Restate each of the lines given below, word for word.
╭─ RECORDS FOR THIS EXERCISE
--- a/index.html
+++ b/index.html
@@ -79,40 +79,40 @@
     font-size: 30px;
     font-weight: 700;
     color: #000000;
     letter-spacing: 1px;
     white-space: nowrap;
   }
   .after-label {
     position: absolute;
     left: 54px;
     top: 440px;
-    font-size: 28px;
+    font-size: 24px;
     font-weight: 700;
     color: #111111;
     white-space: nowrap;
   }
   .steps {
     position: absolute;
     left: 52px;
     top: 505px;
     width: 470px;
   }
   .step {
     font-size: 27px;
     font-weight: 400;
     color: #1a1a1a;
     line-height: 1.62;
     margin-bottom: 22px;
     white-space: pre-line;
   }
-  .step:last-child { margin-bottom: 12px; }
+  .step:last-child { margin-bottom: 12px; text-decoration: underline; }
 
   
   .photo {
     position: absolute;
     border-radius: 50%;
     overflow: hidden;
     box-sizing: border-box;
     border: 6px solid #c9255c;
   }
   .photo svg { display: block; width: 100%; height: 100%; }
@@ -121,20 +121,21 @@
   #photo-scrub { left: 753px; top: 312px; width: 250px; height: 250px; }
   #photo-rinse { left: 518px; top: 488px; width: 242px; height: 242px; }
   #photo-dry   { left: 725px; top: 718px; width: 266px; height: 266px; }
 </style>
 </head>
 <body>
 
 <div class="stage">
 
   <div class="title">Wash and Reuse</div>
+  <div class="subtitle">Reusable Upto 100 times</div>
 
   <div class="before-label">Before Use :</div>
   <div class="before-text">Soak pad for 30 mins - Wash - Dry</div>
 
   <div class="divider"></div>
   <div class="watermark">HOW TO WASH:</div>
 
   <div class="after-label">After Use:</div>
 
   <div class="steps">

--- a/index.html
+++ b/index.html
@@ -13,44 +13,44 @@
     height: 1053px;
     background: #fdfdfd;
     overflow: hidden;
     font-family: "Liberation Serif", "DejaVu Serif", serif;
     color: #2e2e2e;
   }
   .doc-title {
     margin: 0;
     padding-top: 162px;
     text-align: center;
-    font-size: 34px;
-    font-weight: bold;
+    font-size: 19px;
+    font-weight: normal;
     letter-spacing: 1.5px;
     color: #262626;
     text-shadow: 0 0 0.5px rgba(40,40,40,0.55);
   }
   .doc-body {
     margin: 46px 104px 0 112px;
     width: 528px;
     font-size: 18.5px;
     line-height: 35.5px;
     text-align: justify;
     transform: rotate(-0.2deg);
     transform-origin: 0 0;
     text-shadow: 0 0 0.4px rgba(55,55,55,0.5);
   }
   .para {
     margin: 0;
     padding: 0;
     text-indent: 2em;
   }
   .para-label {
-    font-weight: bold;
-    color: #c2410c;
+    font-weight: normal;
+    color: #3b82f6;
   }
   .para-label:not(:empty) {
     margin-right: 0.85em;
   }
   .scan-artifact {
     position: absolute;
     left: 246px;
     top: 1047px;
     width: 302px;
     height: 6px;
╰─
▶ _TASK RESULT_
--- a/index.html
+++ b/index.html
@@ -79,40 +79,40 @@
     font-size: 30px;
     font-weight: 700;
     color: #000000;
     letter-spacing: 1px;
     white-space: nowrap;
   }
   .after-label {
     position: absolute;
     left: 54px;
     top: 440px;
-    font-size: 28px;
+    font-size: 24px;
     font-weight: 700;
     color: #111111;
     white-space: nowrap;
   }
   .steps {
     position: absolute;
     left: 52px;
     top: 505px;
     width: 470px;
   }
   .step {
     font-size: 27px;
     font-weight: 400;
     color: #1a1a1a;
     line-height: 1.62;
     margin-bottom: 22px;
     white-space: pre-line;
   }
-  .step:last-child { margin-bottom: 12px; }
+  .step:last-child { margin-bottom: 12px; text-decoration: underline; }
 
   
   .photo {
     position: absolute;
     border-radius: 50%;
     overflow: hidden;
     box-sizing: border-box;
     border: 6px solid #c9255c;
   }
   .photo svg { display: block; width: 100%; height: 100%; }
@@ -121,20 +121,21 @@
   #photo-scrub { left: 753px; top: 312px; width: 250px; height: 250px; }
   #photo-rinse { left: 518px; top: 488px; width: 242px; height: 242px; }
   #photo-dry   { left: 725px; top: 718px; width: 266px; height: 266px; }
 </style>
 </head>
 <body>
 
 <div class="stage">
 
   <div class="title">Wash and Reuse</div>
+  <div class="subtitle">Reusable Upto 100 times</div>
 
   <div class="before-label">Before Use :</div>
   <div class="before-text">Soak pad for 30 mins - Wash - Dry</div>
 
   <div class="divider"></div>
   <div class="watermark">HOW TO WASH:</div>
 
   <div class="after-label">After Use:</div>
 
   <div class="steps">

--- a/index.html
+++ b/index.html
@@ -13,44 +13,44 @@
     height: 1053px;
     background: #fdfdfd;
     overflow: hidden;
     font-family: "Liberation Serif", "DejaVu Serif", serif;
     color: #2e2e2e;
   }
   .doc-title {
     margin: 0;
     padding-top: 162px;
     text-align: center;
-    font-size: 34px;
-    font-weight: bold;
+    font-size: 19px;
+    font-weight: normal;
     letter-spacing: 1.5px;
     color: #262626;
     text-shadow: 0 0 0.5px rgba(40,40,40,0.55);
   }
   .doc-body {
     margin: 46px 104px 0 112px;
     width: 528px;
     font-size: 18.5px;
     line-height: 35.5px;
     text-align: justify;
     transform: rotate(-0.2deg);
     transform-origin: 0 0;
     text-shadow: 0 0 0.4px rgba(55,55,55,0.5);
   }
   .para {
     margin: 0;
     padding: 0;
     text-indent: 2em;
   }
   .para-label {
-    font-weight: bold;
-    color: #c2410c;
+    font-weight: normal;
+    color: #3b82f6;
   }
   .para-label:not(:empty) {
     margin-right: 0.85em;
   }
   .scan-artifact {
     position: absolute;
     left: 246px;
     top: 1047px;
     width: 302px;
     height: 6px;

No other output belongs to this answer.